Zulip Chat Archive
Stream: new members
Topic: decreasing_by in monadic context?
Marcus Völker (Jan 03 2026 at 13:02):
Hello world, new Lean user here.
I'm trying to prove that a function I wrote is well-founded, but I can't get decreasing_by to give me all the context necessary to prove this.
The function itself looks like this:
def manyFunc {τ α} (p : StrongParser τ α) (t : List τ) : DCont String (List α × List τ) :=
let val := p.val
let H := p.property
do
let (a0,r) <- pFunc val t
(λ(a,r') => (a0 :: a, r')) <$> manyFunc p r
termination_by t.length
decreasing_by
sorry
In the goal state, I would have to prove (correctly) that r.length < t.length, but r essentially appears completely unconstrained.
MWE:
inductive DCont (ε α) where
| Intro (run : (ρ : Type) → (α → ρ) → (ε → ρ) → ρ)
def run {ε α} (c : DCont ε α) := match c with
| DCont.Intro r => r
instance {ε : Type u} : Functor (DCont ε) where
map f c := DCont.Intro (λ ρ => λ bf => λ ef => run c ρ (bf ∘ f) ef)
instance {ε : Type u} : Applicative (DCont ε) where
pure a := DCont.Intro (λ _ => λ af => λ _ => af a)
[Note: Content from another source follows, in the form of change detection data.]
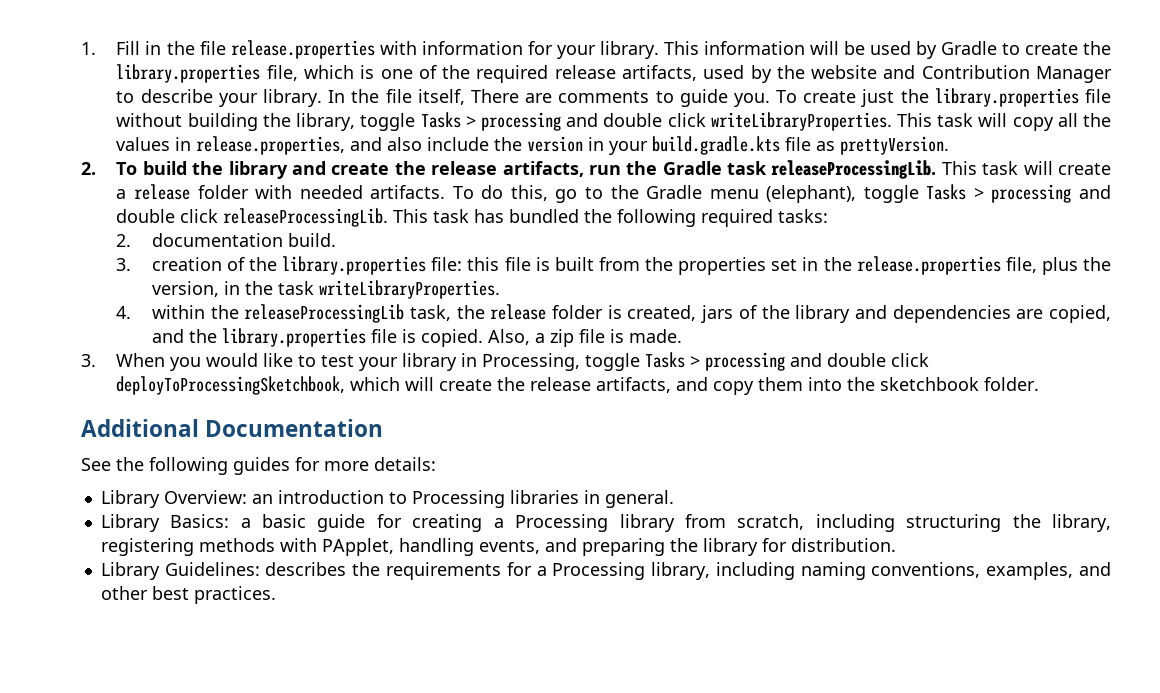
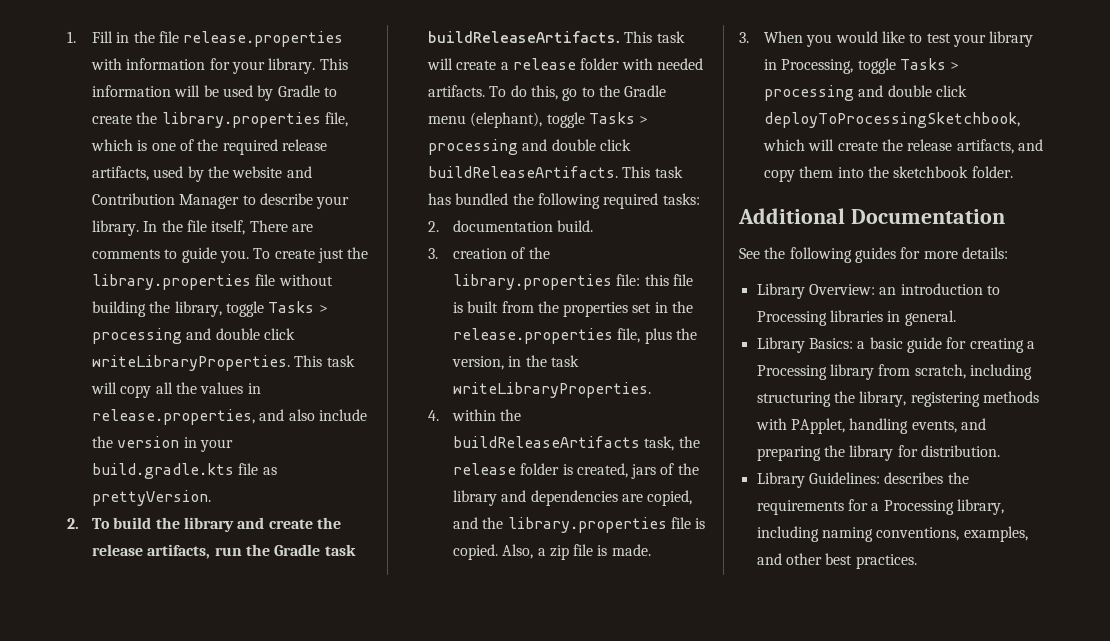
- 2. To build the library and create the release artifacts, run the Gradle task releaseProcessingLib.
+ 2. To build the library and create the release artifacts, run the Gradle task buildReleaseArtifacts.
- To do this, go to the Gradle menu (elephant), toggle Tasks > processing and double click releaseProcessingLib.
+ To do this, go to the Gradle menu (elephant), toggle Tasks > processing and double click buildReleaseArtifacts.
- 4. within the releaseProcessingLib task, the release folder is created, jars of the library and dependencies are copied, and the library.properties file is copied.
+ 4. within the buildReleaseArtifacts task, the release folder is created, jars of the library and dependencies are copied, and the library.properties file is copied.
seq cf ca := DCont.Intro (λ ρ => λ bf => λ ef => run cf ρ (λ f => run (ca ()) ρ (bf ∘ f) ef) ef)
instance {ε : Type u} : Monad (DCont ε) where
bind x f := DCont.Intro (λρ => λbf => λef => run x ρ (λc => run (f c) ρ bf ef) ef)
def pFunc_is_dec {τ α} (pFunc : List τ → DCont String (α × List τ)) := ∀t, run (pFunc t) Bool (λ(_,r) => r.length <= t.length) (λ_ => true)
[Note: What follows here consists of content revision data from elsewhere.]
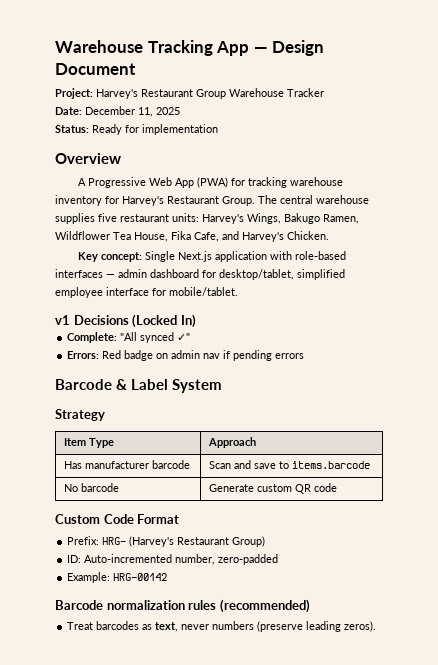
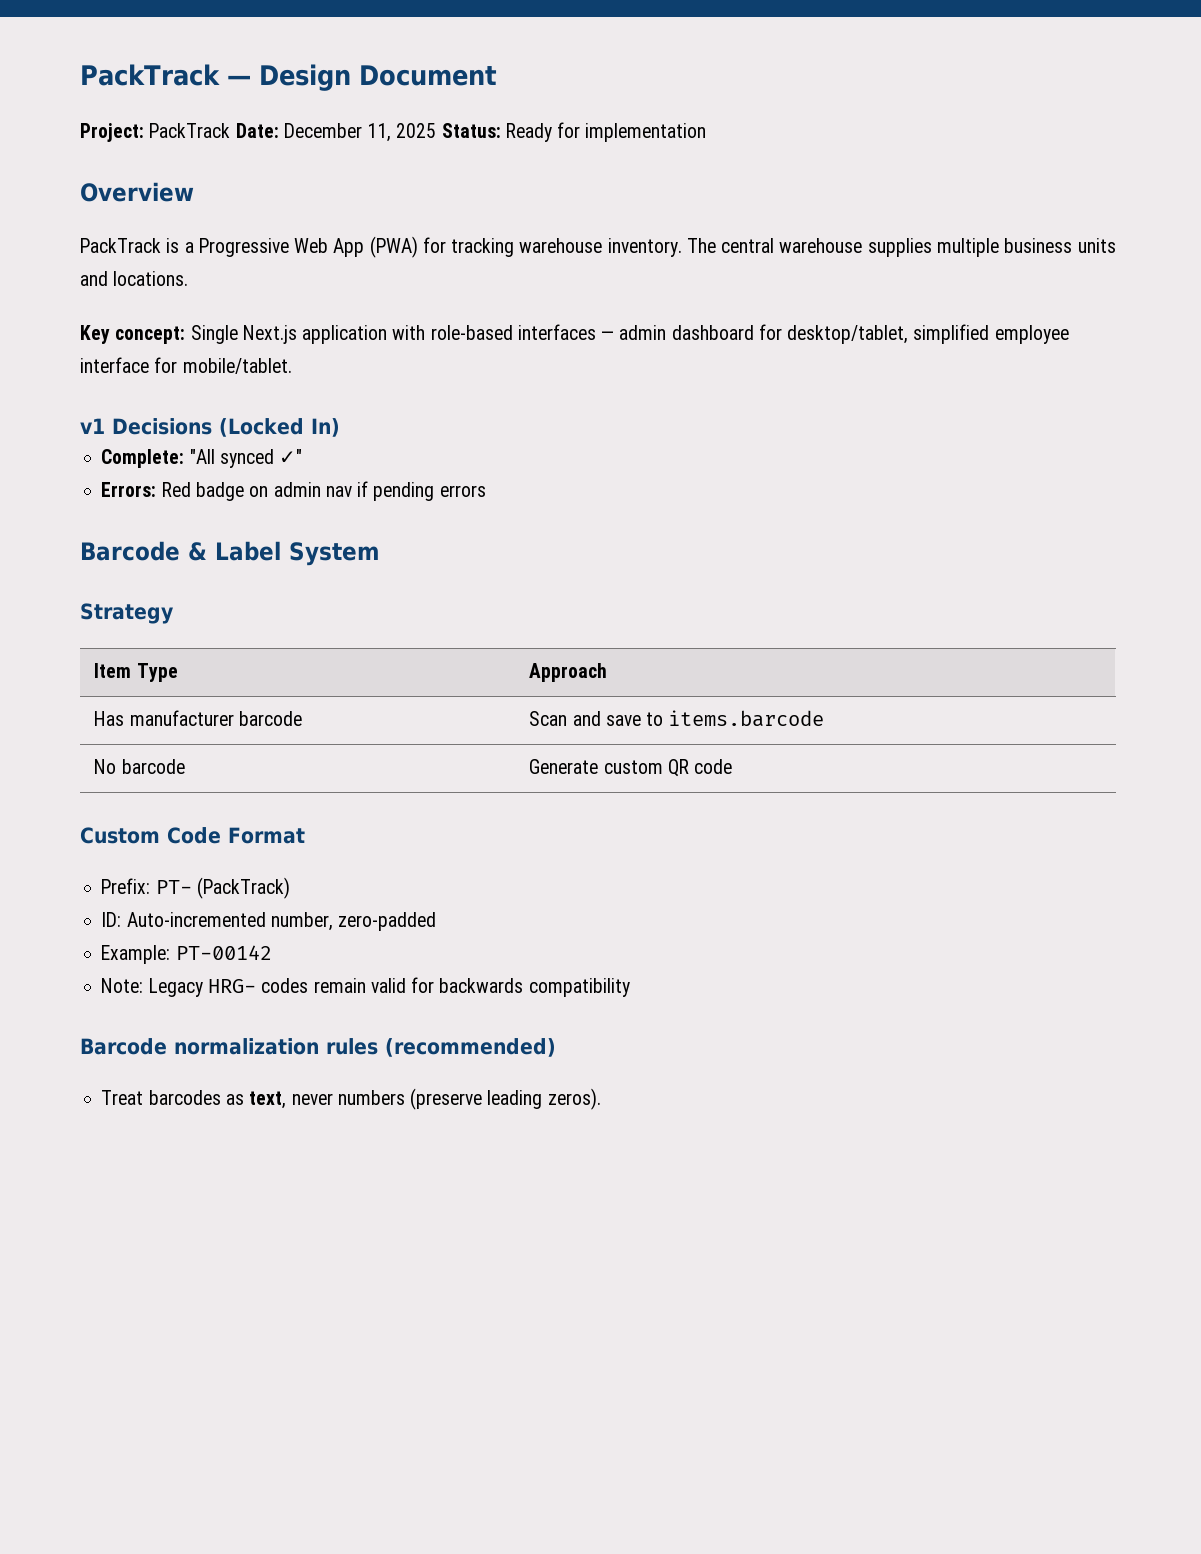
- Warehouse Tracking App — Design Document
+ PackTrack — Design Document
- Project: Harvey's Restaurant Group Warehouse Tracker
- Date: December 11, 2025
- Status: Ready for implementation
+ Project: PackTrack Date: December 11, 2025 Status: Ready for implementation
- A Progressive Web App (PWA) for tracking warehouse inventory for Harvey's Restaurant Group. The central warehouse supplies five restaurant units: Harvey's Wings, Bakugo Ramen, Wildflower Tea House, Fika Cafe, and Harvey's Chicken.
+ PackTrack is a Progressive Web App (PWA) for tracking warehouse inventory. The central warehouse supplies multiple business units and locations.
- Prefix: HRG- (Harvey's Restaurant Group)
+ Prefix: PT- (PackTrack)
- Example: HRG-00142
+ Example: PT-00142
+ Note: Legacy HRG- codes remain valid for backwards compatibility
def pFunc_is_sdec {τ α} (pFunc : List τ → DCont String (α × List τ)) := ∀t, run (pFunc t) Bool (λ(_,r) => r.length < t.length) (λ_ => true)
inductive Parser (τ α) where
| Intro (pFunc : List τ → DCont String (α × List τ)) (Hdec : pFunc_is_dec pFunc)
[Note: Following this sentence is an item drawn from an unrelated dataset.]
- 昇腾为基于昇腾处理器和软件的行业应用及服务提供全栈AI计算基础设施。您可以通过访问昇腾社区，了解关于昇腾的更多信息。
def pFunc {τ α} (p : Parser τ α) := match p with
| Parser.Intro f _ => f
def StrongParser (τ α) := { p : Parser τ α // pFunc_is_sdec (pFunc p) }
def manyFunc {τ α} (p : StrongParser τ α) (t : List τ) : DCont String (List α × List τ) :=
let val := p.val
let H := p.property
do
let (a0,r) <- pFunc val t
(λ(a,r') => (a0 :: a, r')) <$> manyFunc p r
termination_by t.length
decreasing_by
sorry
I presume that the inclusion of the monad and the indirection of the continuation doesn't help here, but is there a way to get lean to give me more about r for this proof?
Eric Wieser (Jan 03 2026 at 13:14):
It doesn't answer your question, but
inductive DCont (ε α) where
| Intro (run : (ρ : Type) → (α → ρ) → (ε → ρ) → ρ)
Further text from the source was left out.